Карапетян оказался на месте, да еще обрадовался ему, как покупателю.
-- Так дэнга нужна, так нужна, -- сказал он Диме, -- если твоя тут же отдает дэнга, я уступаю еще пять тышш. Итого сорок пять тышш, и весь здание твое, делай, что хочешь. Бордель можешь организовать. Прибыльное дэло я те скажу. Ну, по рукам?
-- По рукам, а как же, -- с радостью произнес Дима, -- только, у меня сейчас, в сию минуту нет денег.
-- Поезжай домой, привези.
-- И дома нет, -- простодушно сказал Дима.
-- Ти что, смеешься надо мной? Ти прохвост, дурачок?
-- Да нет, это совсем не так. Президент Путин мой друг, а с Лужковым я в бане парюсь, -- сказал Дима, гордо задрав голову.
-- Ти, значит, оттуда, сверху?
-- Да, а как же.
-- Если так, я тебе этот прачечный дарить, но только после того, как ти мне сдэлаешь один дэло.
-- С удовольствием. Что надо сделать -- говори.
-- Мне нужен допуск на участие в конкурсе покупки завода. Я завод куплю дешево, за два тысяч доллар. А прибыль этот завод двадцать тысяч в месяц, а потом и все двести.
-- Завтра я буду у Лужкова и решу этот вопрос, -- сказал Дима, протягивая руку Карапетяну.
-- А как я буду знать, что ти договорился? -- спросил Карапетян.
-- Я сам к тебе приеду, -- пообещал Дима, огорченный, что халтура не вышла.
33
Никто не заметил исчезновения молодой женщины Тамилы, которую лишили самого ценного: права на жизнь. Если муравей вышел за добычей из огромного муравейника, а потом заблудился, или его кто-то раздавил чисто случайно по пути за добычей, никто этого не заметит. На следующий день с раннего утра муравьи, как обычно отправятся на поиски пищи и за стройматериалом для своего муравейника.
Так и Тамила. Вышла из дому и не думала, что больше не сможет вернуться обратно в свою квартиру.
Где-то за тысячу с лишним километров были родители. Они через полгода, через год забили бы тревогу. А пока... хорошо: был друг -- единственный и потому бесценный в этом огромном человеческом муравейнике. Это Борис.
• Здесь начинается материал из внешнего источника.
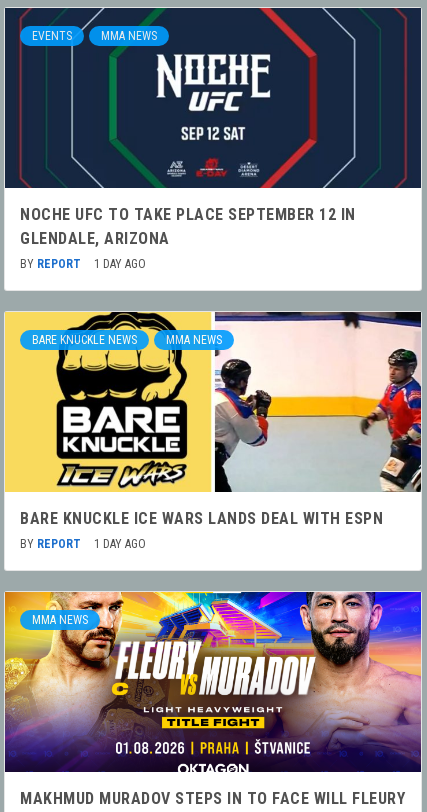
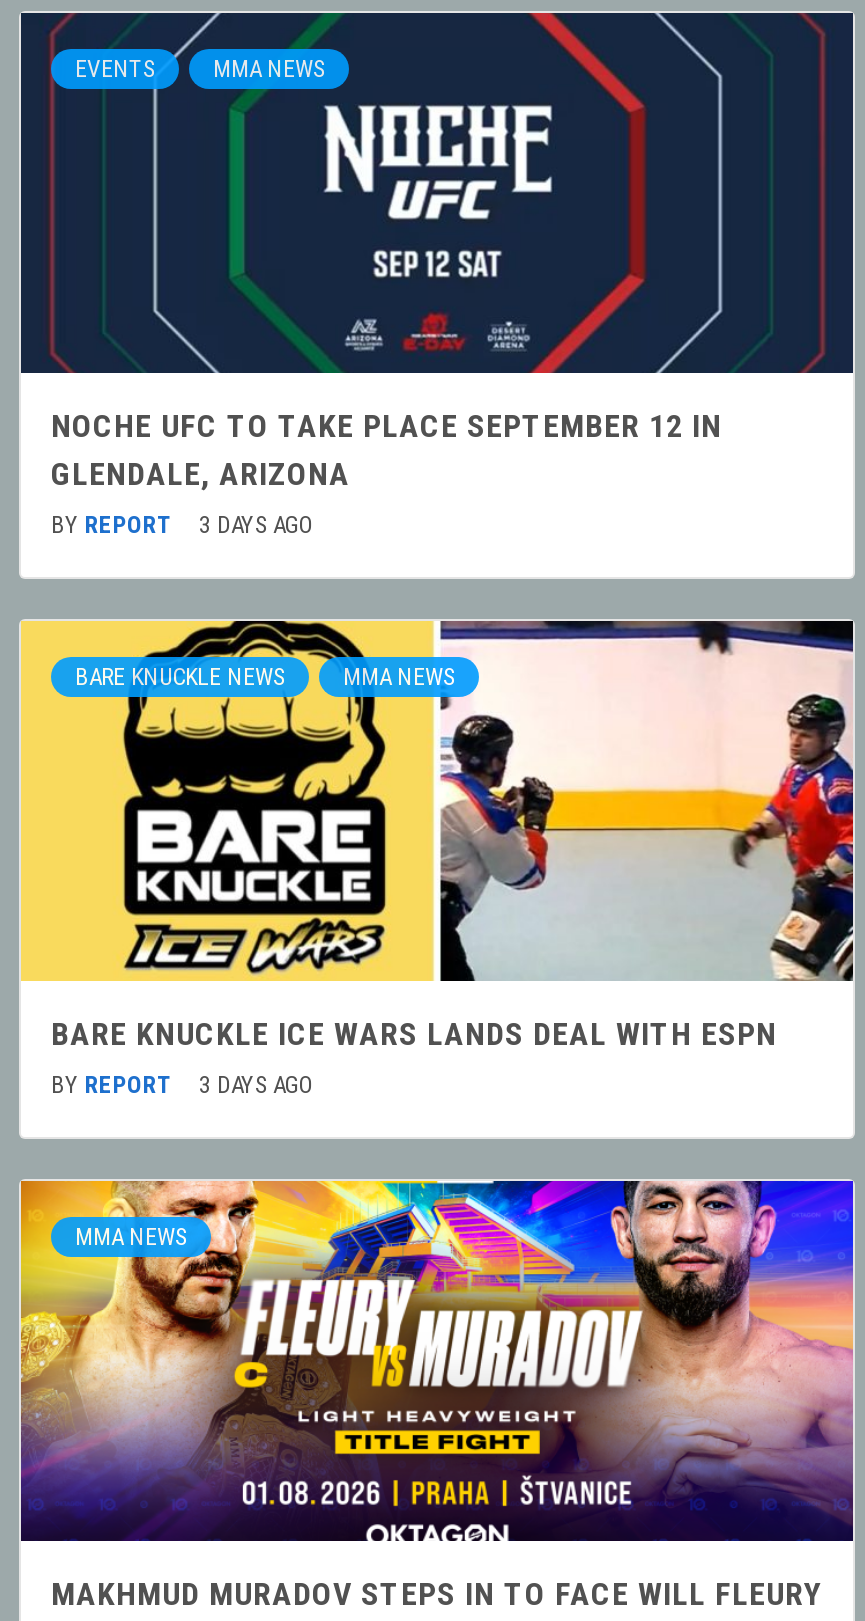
- BY REPORT 1 DAY AGO
+ BY REPORT 3 DAYS AGO

- BY REPORT 1 DAY AGO
+ BY REPORT 3 DAYS AGO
В день ее убийства Борис вернулся домой довольно поздно, около девяти вечера. Матильда встретила его, как обычно: расцеловала, поухаживала за ним и пригласила на ужин. Она не задавала лишних вопросов: где был, почему так поздно вернулся, почему не позвонил, и это всегда обезоруживало Бориса. Он сам стал чувствовать вину перед ней и уже хотел объясниться.